Disposition on Motion for Directions
[49] In accordance with the foregoing, it is ordered as follows:
The parties to this application are the Applicant Thelma Beaubien, in her capacity as Estate Trustee of the Estate of Doreen Honour Stuart and the named Respondents Cameron Douglas Stuart, Duncan Robertson Stuart, and Andrew James Stuart.
The issues to be tried are as follows:
(a) the Respondents allege, and the Applicant denies, that the claim for compensation made by the Applicant, in her capacity as Estate Trustee of the Estate of Doreen Honour Stuart is excessive. If the claim for compensation is excessive, what is the quantum of compensation to be paid to the Estate of Doreen Honour Stuart for the services performed by Doreen Honour Stuart ("Doreen") as Estate Trustee of the Estate of Andrew Hargrave Stuart ("the Estate") for the period from December 30, 2002 to December 21, 2016?
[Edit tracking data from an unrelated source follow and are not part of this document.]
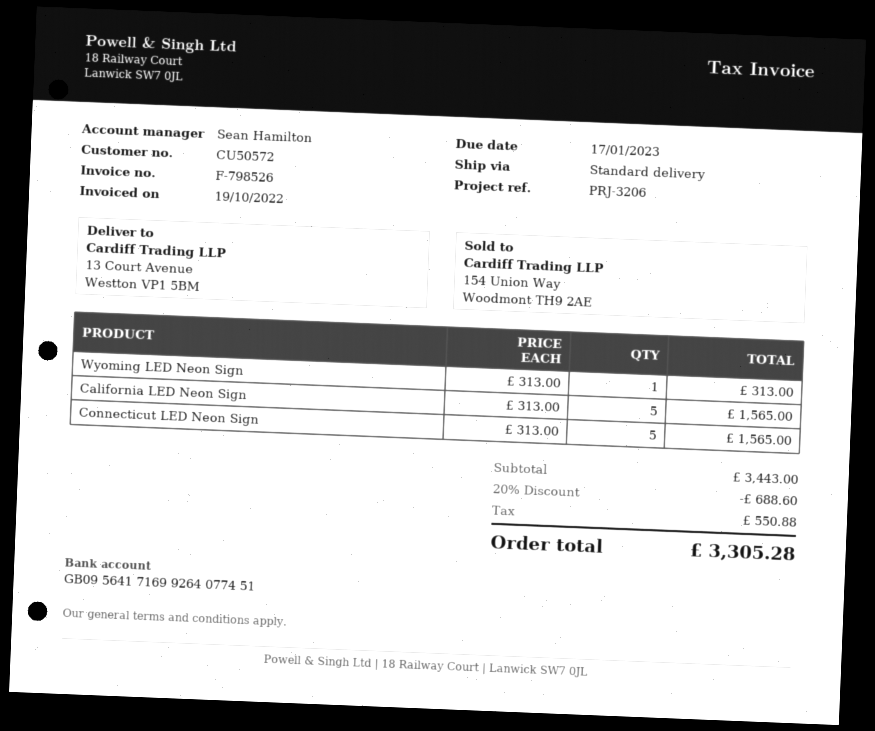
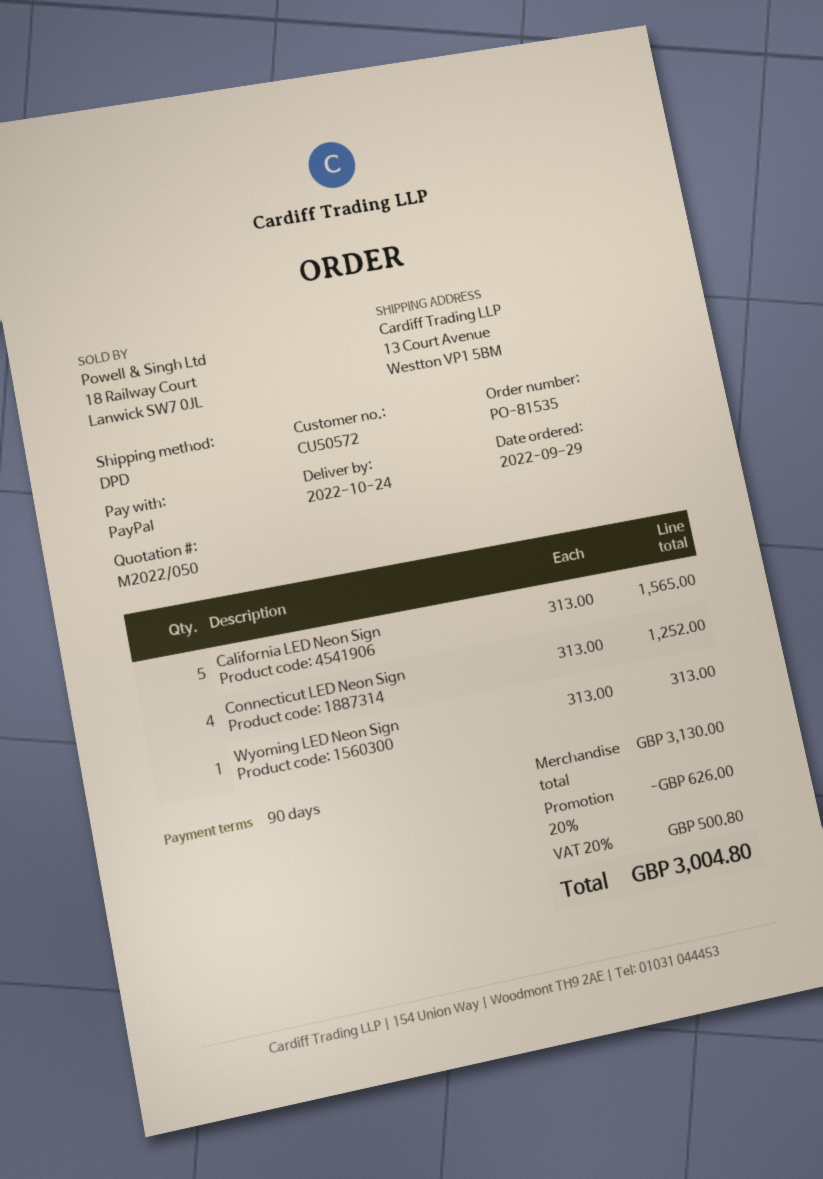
shipping method: standard -> DPD
Connecticut LED Neon Sign: 5 x 313.00 = 1565.00 -> 4 x 313.00 = 1252.00
subtotal: 3443.00 -> 3130.00
discount: 20% = 688.60 -> 20% = 626.00
tax: 550.88 -> 500.80
total: 3305.28 -> 3004.80

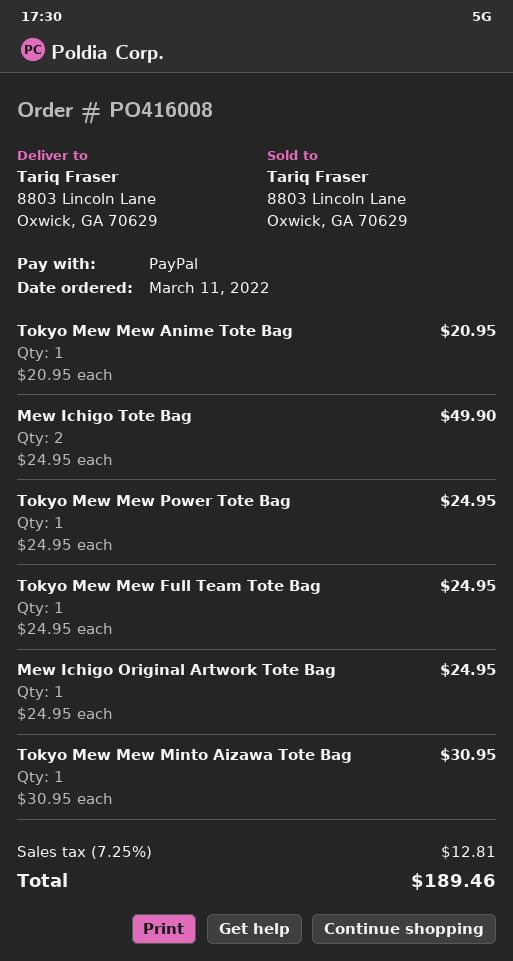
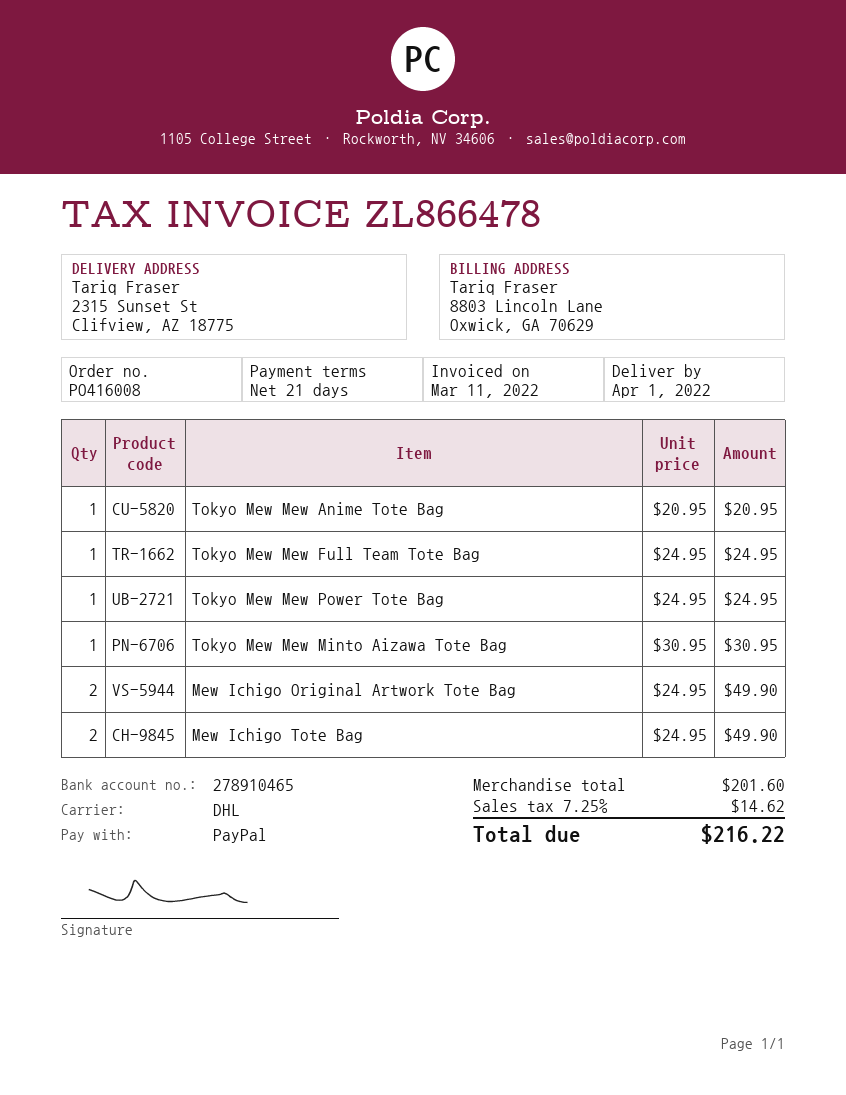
ship to: 8803 Lincoln Lane, Oxwick, GA 70629 -> 2315 Sunset St, Clifview, AZ 18775
Mew Ichigo Original Artwork Tote Bag: 1 x 24.95 = 24.95 -> 2 x 24.95 = 49.90
tax: 7.25% = 12.81 -> 7.25% = 14.62
total: 189.46 -> 216.22

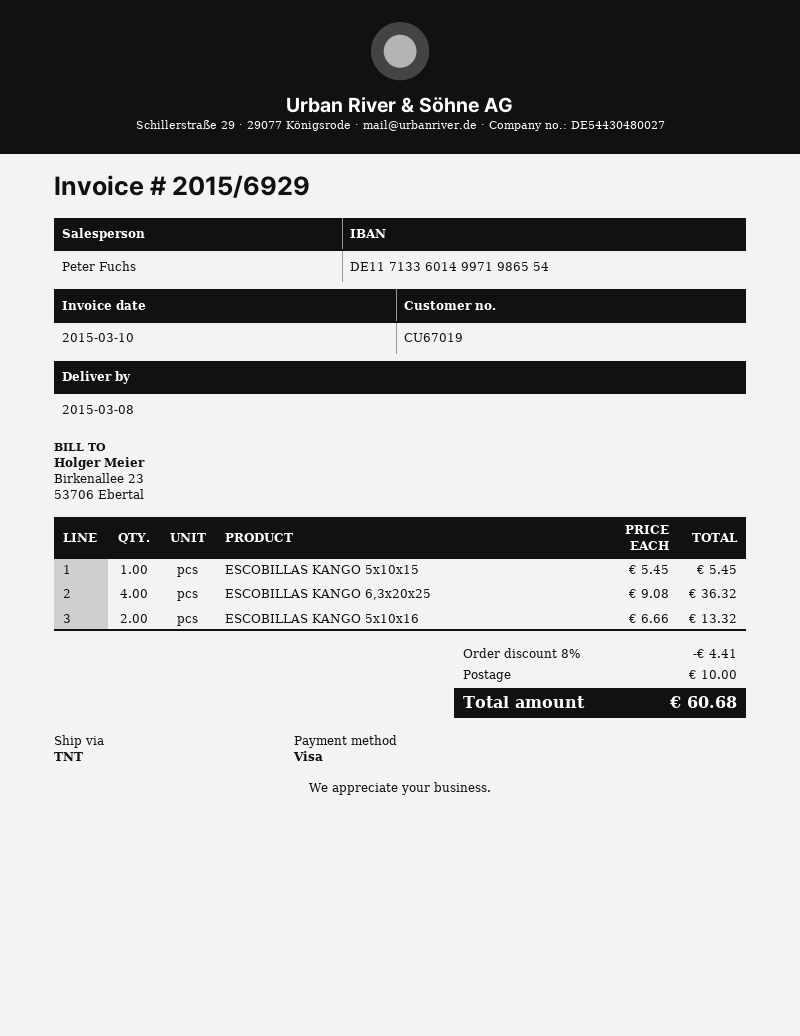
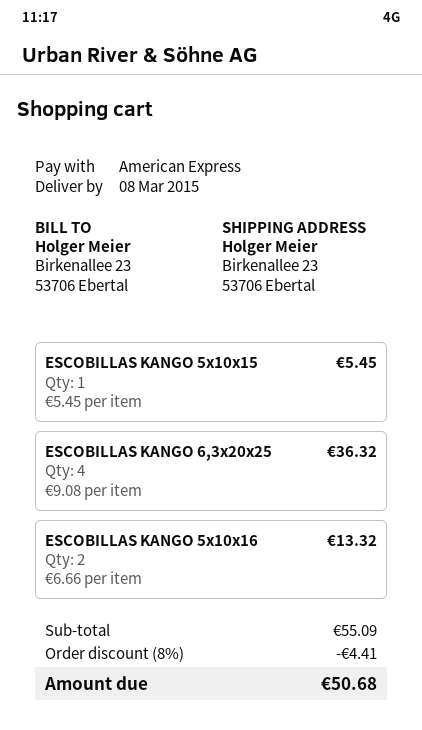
payment method: Visa -> American Express
shipping: 10.00 -> none
total: 60.68 -> 50.68

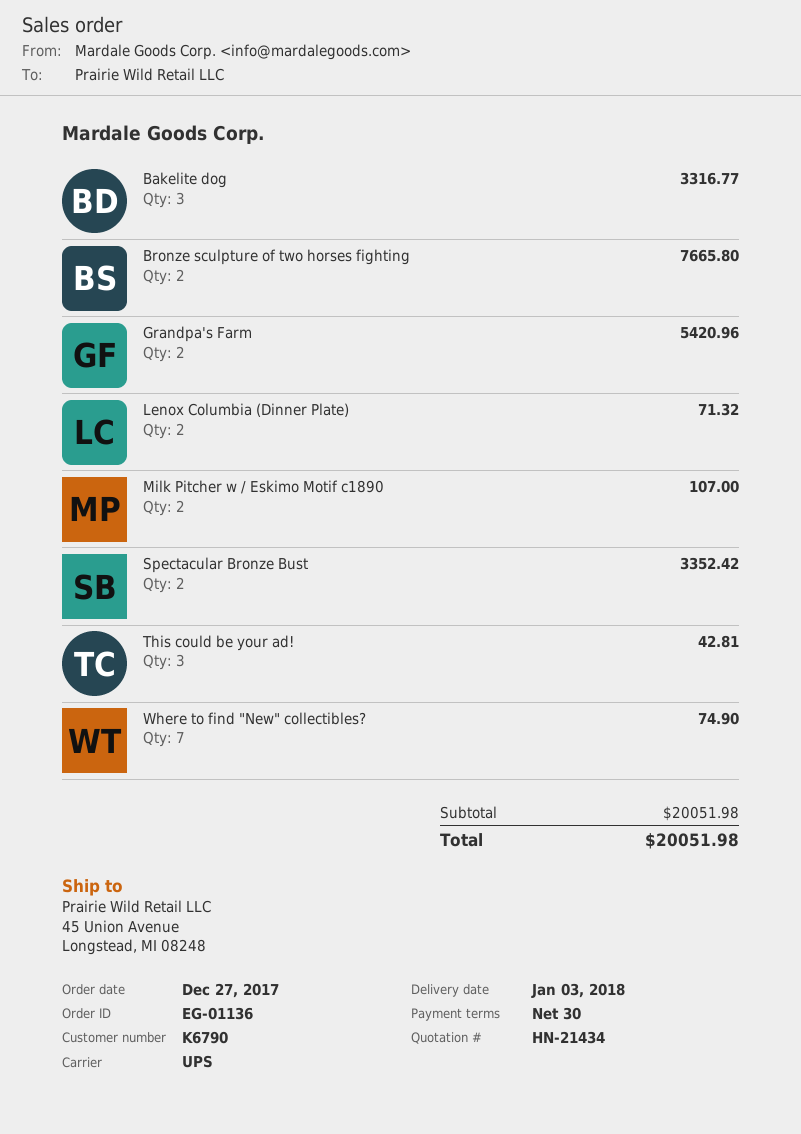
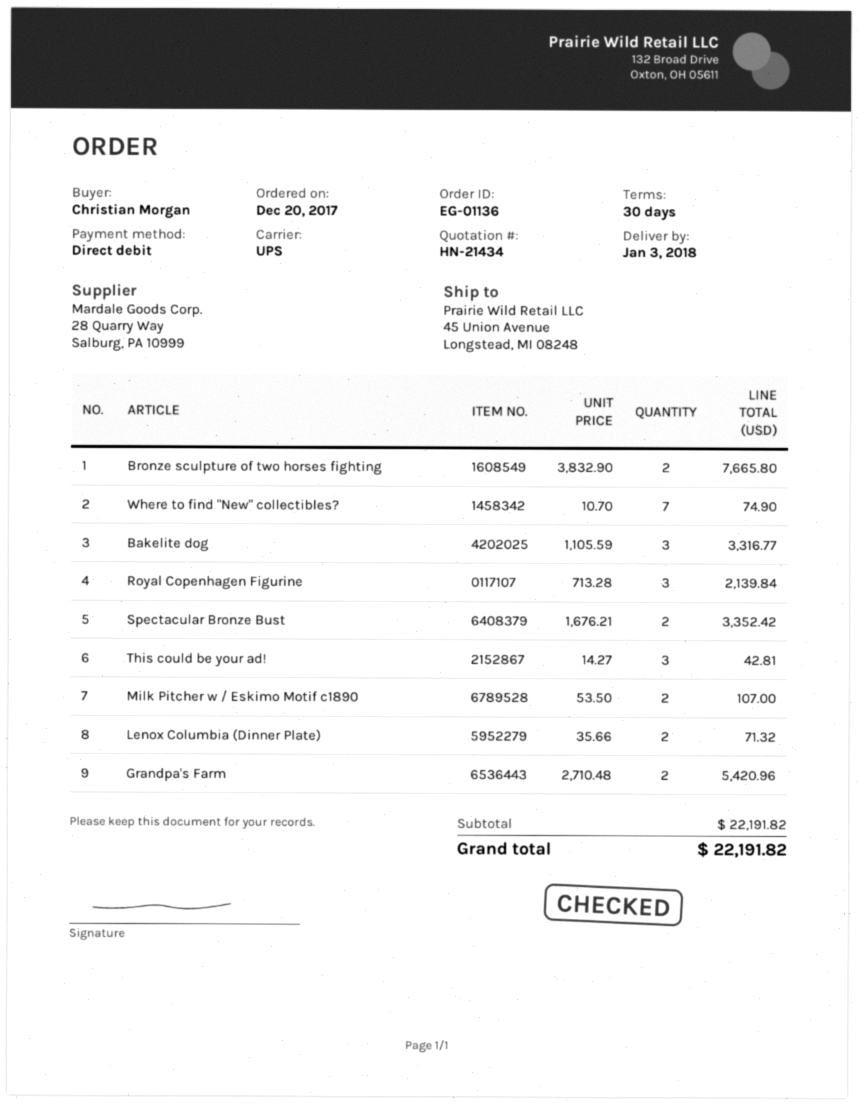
order date: 2017-12-27 -> 2017-12-20
Royal Copenhagen Figurine: none -> 3 for 2139.84
subtotal: 20051.98 -> 22191.82
total: 20051.98 -> 22191.82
(b) the Respondents allege, and the Applicant denies, that Doreen allowed for excessive amounts to be paid to accountants and lawyers out of the Estate, and that the work done by these professionals was not competently done;
(c) the Respondents allege, and the Applicant denies, that a portion of the legal and accountant costs should have been borne by Doreen personally, or that a portion of the legal and accountant fees should have been allocated to the revenue of the Estate;
(d) the Respondents allege, and the Applicant denies, that Doreen did not properly administer the Estate in accordance with the terms of the Last Will and Testament of the deceased, and failed to properly invest the Estate, resulting in the capital beneficiaries suffering a loss;
(e) the Respondents allege, and the Applicant denies, that Doreen was in a conflict position and treated the beneficiaries in an uneven-handed manner;
(f) the Respondents allege, and the Applicant denies, the payments received by Doreen as income beneficiary and as capital encroachments were excessive, and such payments to Doreen should not be subject to compensation;
(g) the Applicant alleges, and the Respondents deny, that Doreen held a life interest in the life lease property, municipally known as 139 Father David Bauer Drive, T.H. #11, Waterloo, ON, in which the Estate held a 50% interest at the date of death;
(h) the Respondents allege, and the Applicant denies, that the costs of the preparation of the Estate Accounts is excessive and should be deducted from the claim for compensation;
(i) the Respondents allege, and the Applicant denies, that there were assets held in the name of the deceased were not included in the Estate;
(j) The Applicant alleges, and the Respondents deny, that all assets held by the deceased as at the date of death have been properly disclosed, administered and accounted for by Doreen; and
(k) the Respondents allege, and the Applicant denies, that Doreen is personally liable to the Estate for any tax liability for any capital gains.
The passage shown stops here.